EXERCISE PROMPT:
After dropping the pictures, give again exactly the lines of the data from its first line through the line with "for 16QAM decoding.", which is included as well.

SUPPLIED RECORDS:
============

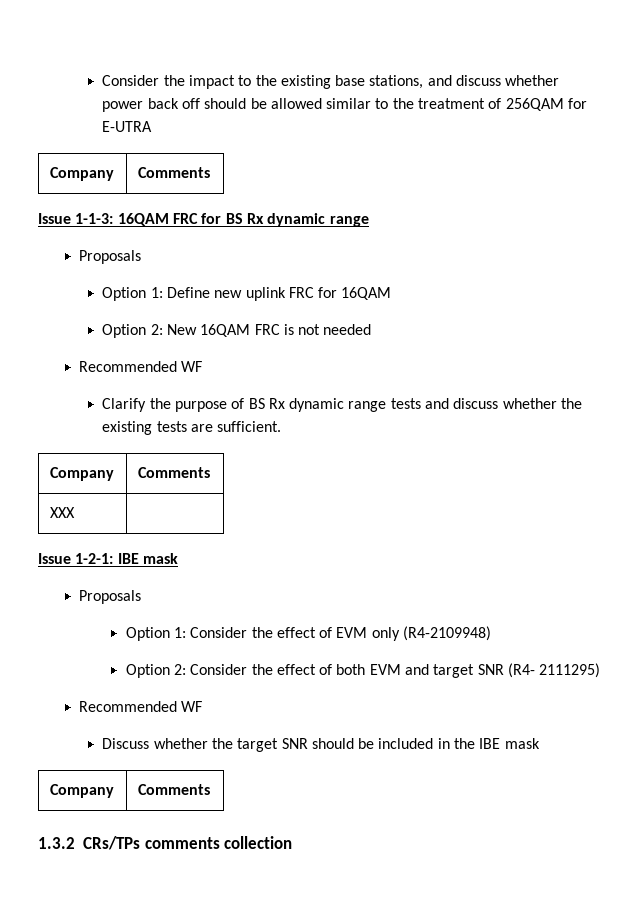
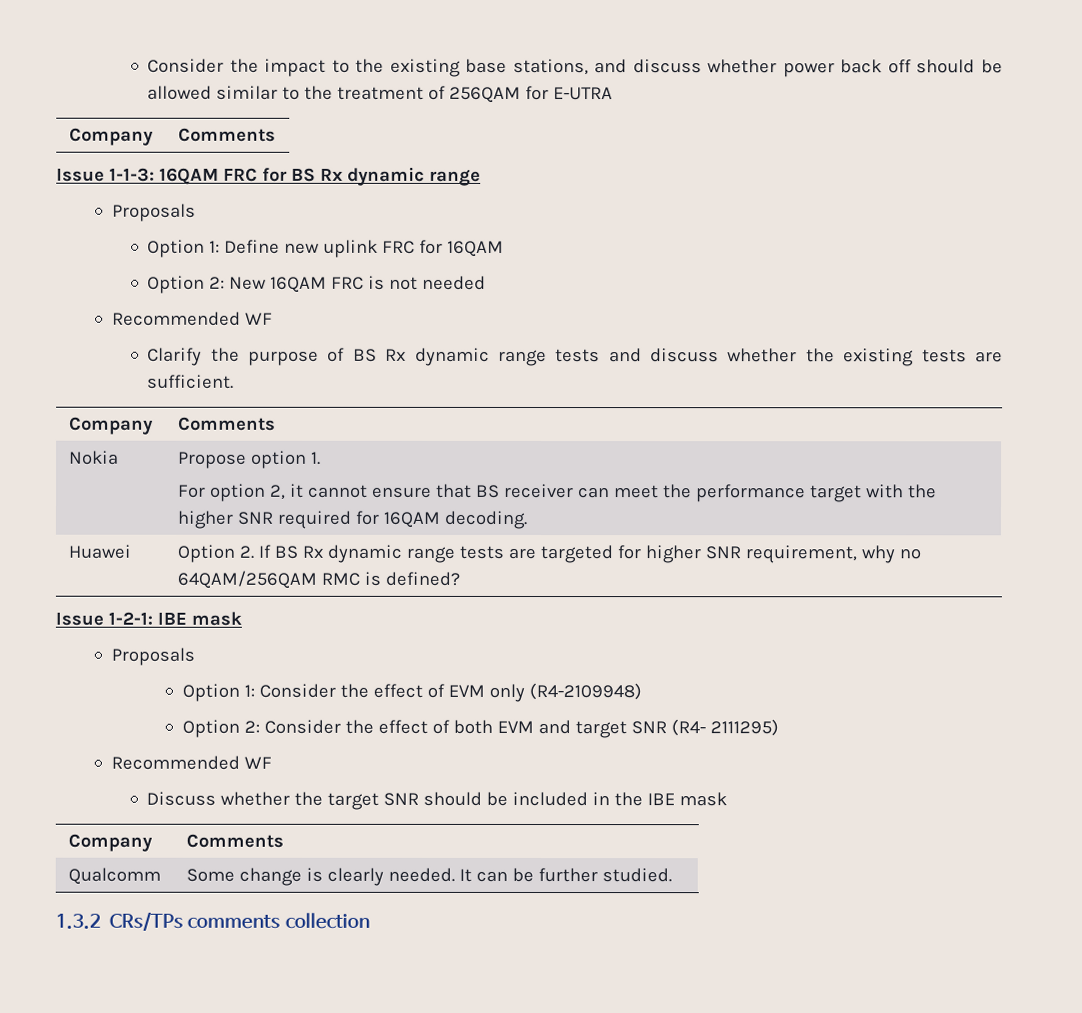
- XXX |
+ Nokia | Propose option 1.
+ For option 2, it cannot ensure that BS receiver can meet the performance target with the higher SNR required for 16QAM decoding.
+ Huawei | Option 2. If BS Rx dynamic range tests are targeted for higher SNR requirement, why no 64QAM/256QAM RMC is defined?
+ Qualcomm | Some change is clearly needed. It can be further studied.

============

EXERCISE RESULT:
- XXX |
+ Nokia | Propose option 1.
+ For option 2, it cannot ensure that BS receiver can meet the performance target with the higher SNR required for 16QAM decoding.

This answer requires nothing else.